--- BRIEF ---
All of the entries below should be printed exactly; the pictures are to be left out.

============================================================

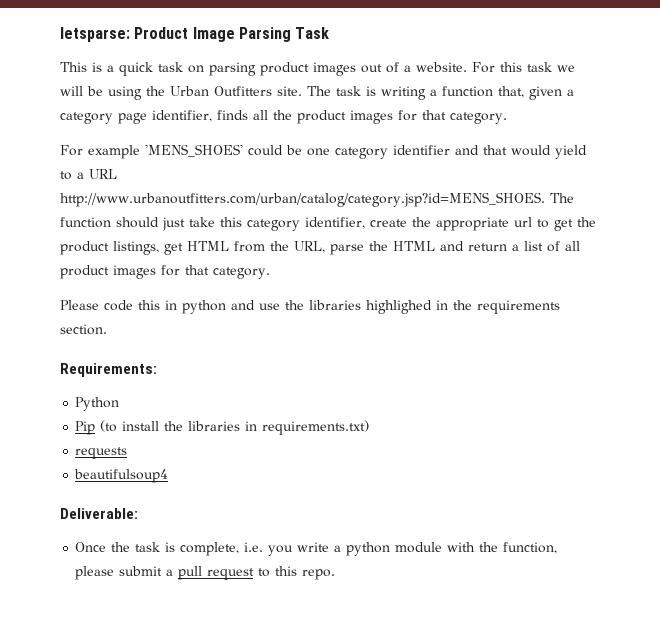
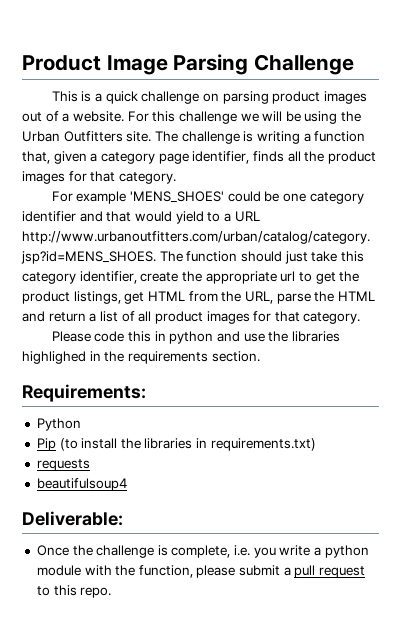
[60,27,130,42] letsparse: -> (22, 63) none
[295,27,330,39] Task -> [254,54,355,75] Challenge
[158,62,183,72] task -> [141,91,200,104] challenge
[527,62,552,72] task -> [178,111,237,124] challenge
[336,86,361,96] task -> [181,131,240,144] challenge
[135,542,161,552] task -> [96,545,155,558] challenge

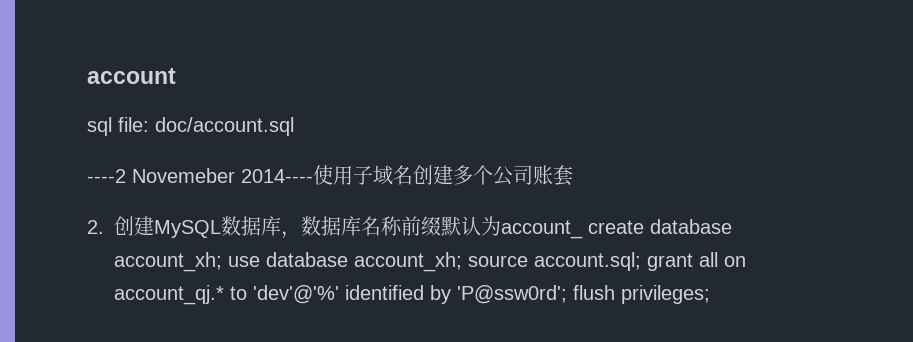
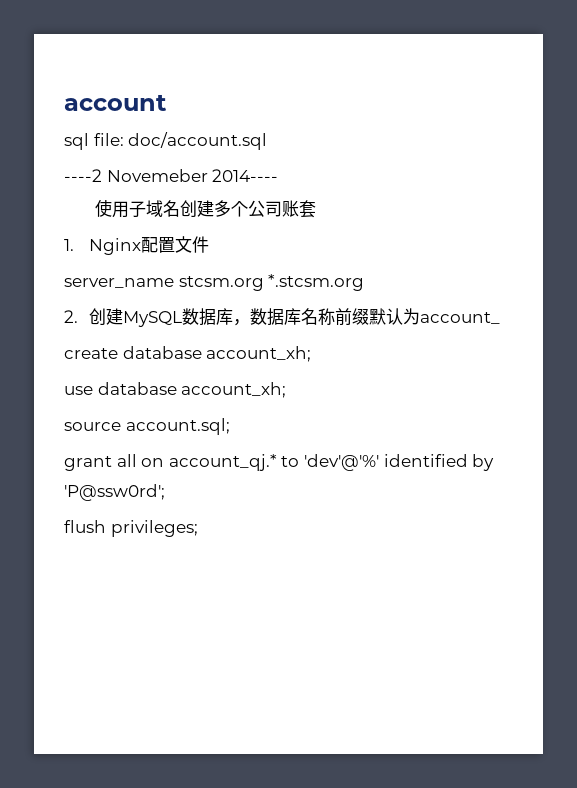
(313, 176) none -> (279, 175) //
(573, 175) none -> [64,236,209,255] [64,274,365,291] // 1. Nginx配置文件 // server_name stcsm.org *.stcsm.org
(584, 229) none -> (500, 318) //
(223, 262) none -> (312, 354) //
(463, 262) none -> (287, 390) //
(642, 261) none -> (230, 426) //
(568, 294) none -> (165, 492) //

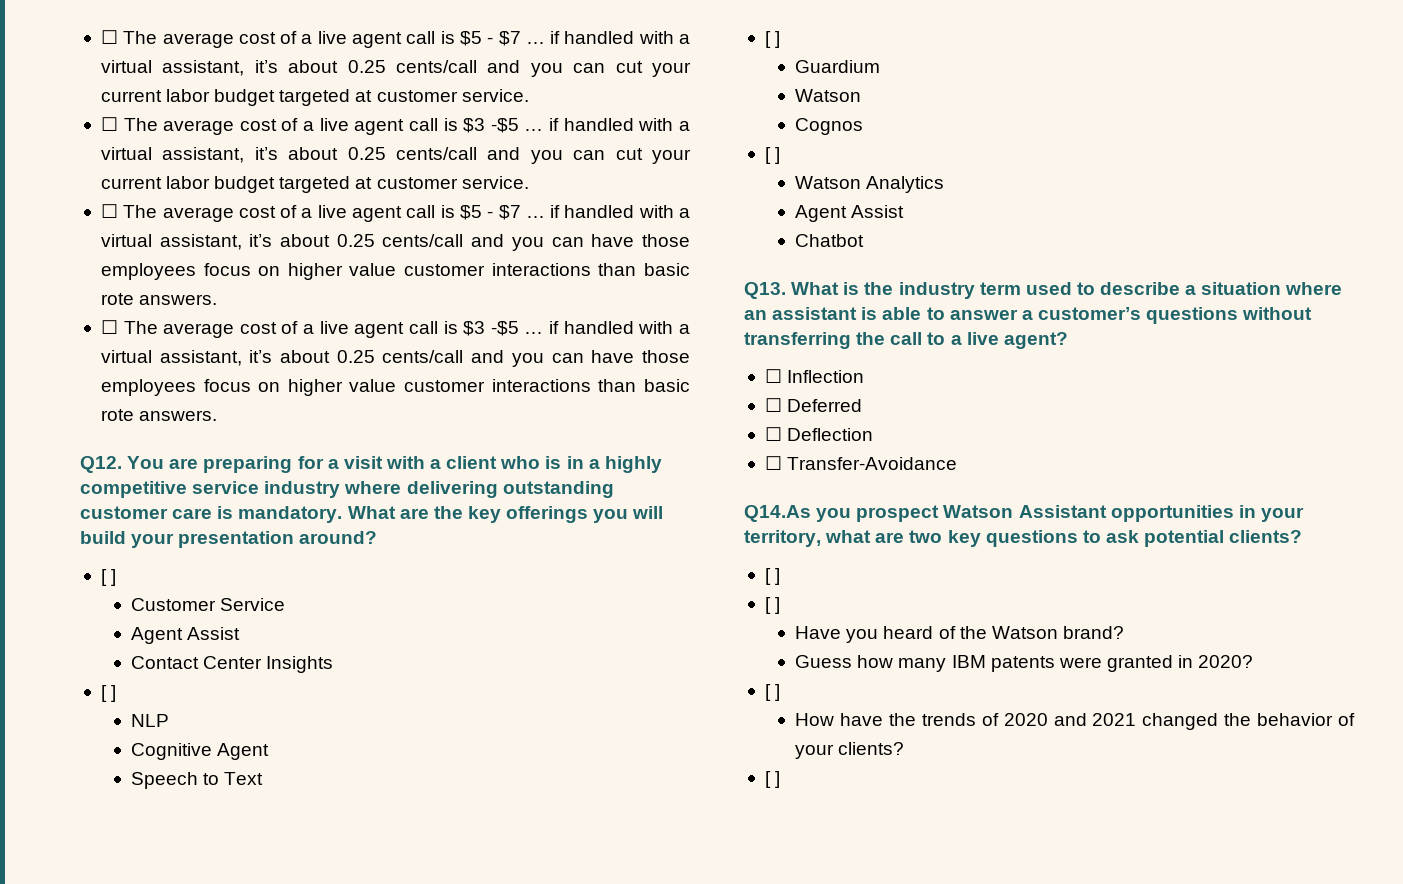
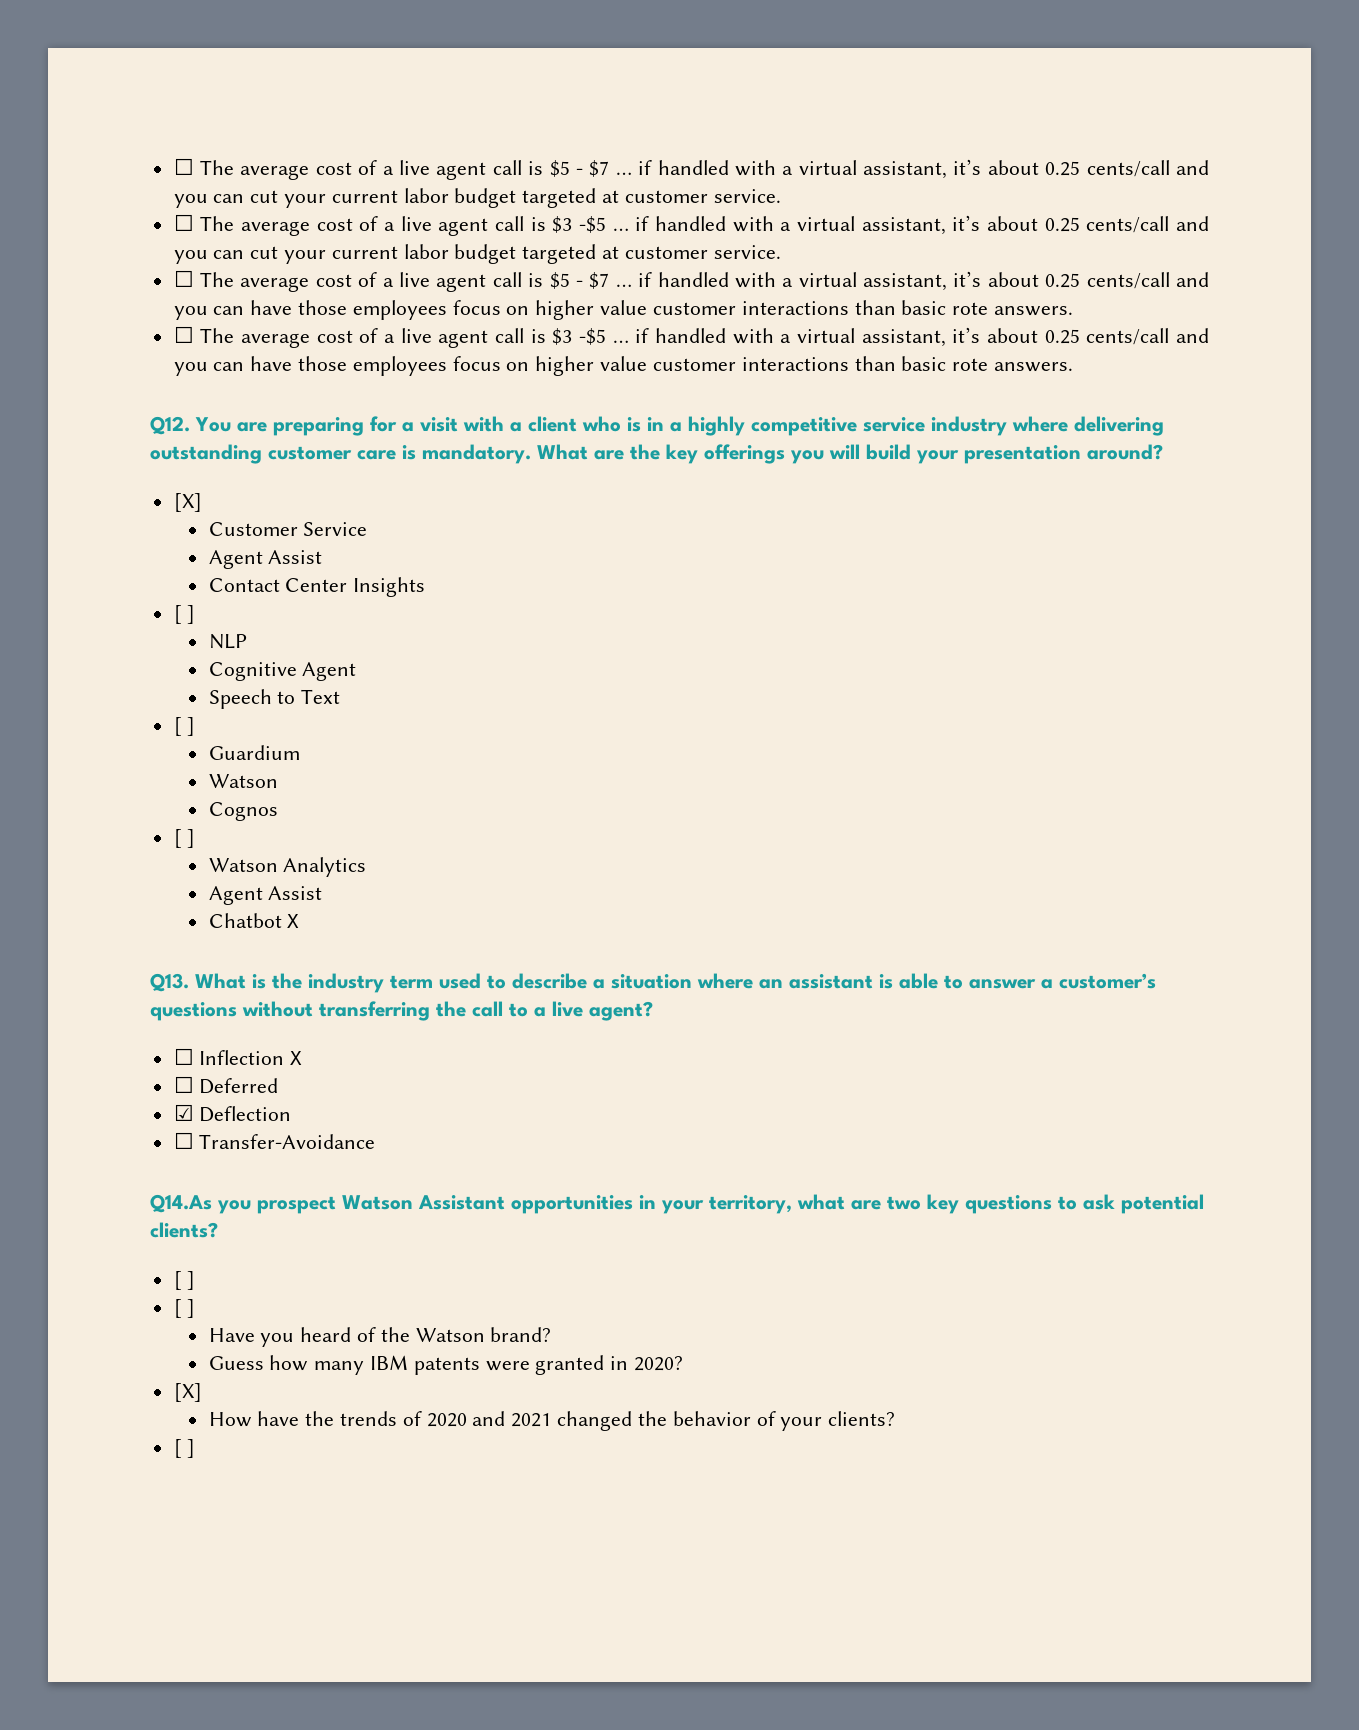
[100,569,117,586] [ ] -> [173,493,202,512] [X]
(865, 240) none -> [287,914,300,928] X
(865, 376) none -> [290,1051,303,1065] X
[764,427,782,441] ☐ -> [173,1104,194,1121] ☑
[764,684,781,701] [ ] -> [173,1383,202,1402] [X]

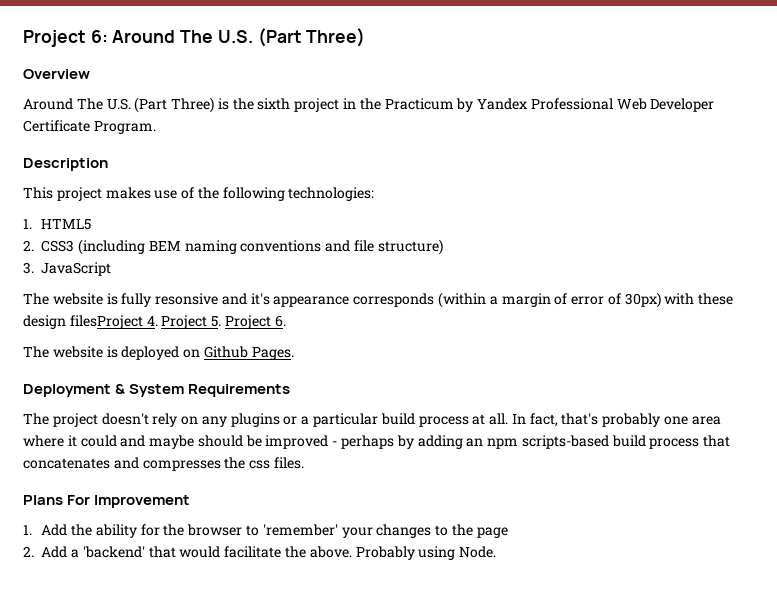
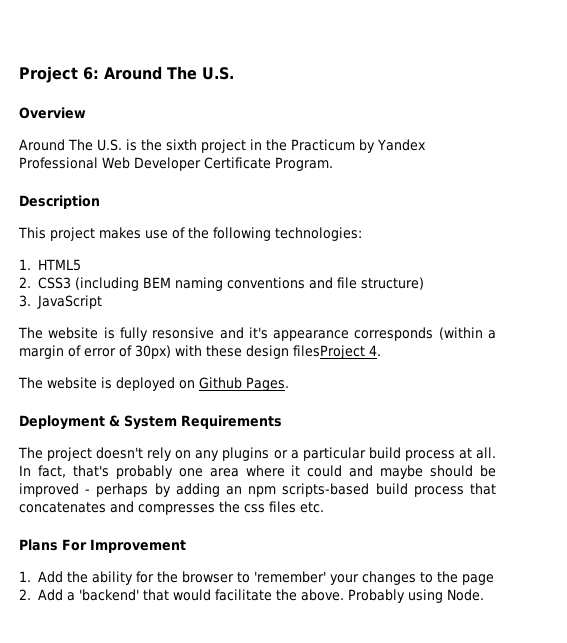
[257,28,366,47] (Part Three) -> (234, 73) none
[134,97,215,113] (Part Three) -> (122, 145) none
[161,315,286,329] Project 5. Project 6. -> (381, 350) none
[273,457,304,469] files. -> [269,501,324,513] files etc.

============================================================

--- TASK RESPONSE ---
[60,27,130,42] letsparse: -> (22, 63) none
[295,27,330,39] Task -> [254,54,355,75] Challenge
[158,62,183,72] task -> [141,91,200,104] challenge
[527,62,552,72] task -> [178,111,237,124] challenge
[336,86,361,96] task -> [181,131,240,144] challenge
[135,542,161,552] task -> [96,545,155,558] challenge

(313, 176) none -> (279, 175) //
(573, 175) none -> [64,236,209,255] [64,274,365,291] // 1. Nginx配置文件 // server_name stcsm.org *.stcsm.org
(584, 229) none -> (500, 318) //
(223, 262) none -> (312, 354) //
(463, 262) none -> (287, 390) //
(642, 261) none -> (230, 426) //
(568, 294) none -> (165, 492) //

[100,569,117,586] [ ] -> [173,493,202,512] [X]
(865, 240) none -> [287,914,300,928] X
(865, 376) none -> [290,1051,303,1065] X
[764,427,782,441] ☐ -> [173,1104,194,1121] ☑
[764,684,781,701] [ ] -> [173,1383,202,1402] [X]

[257,28,366,47] (Part Three) -> (234, 73) none
[134,97,215,113] (Part Three) -> (122, 145) none
[161,315,286,329] Project 5. Project 6. -> (381, 350) none
[273,457,304,469] files. -> [269,501,324,513] files etc.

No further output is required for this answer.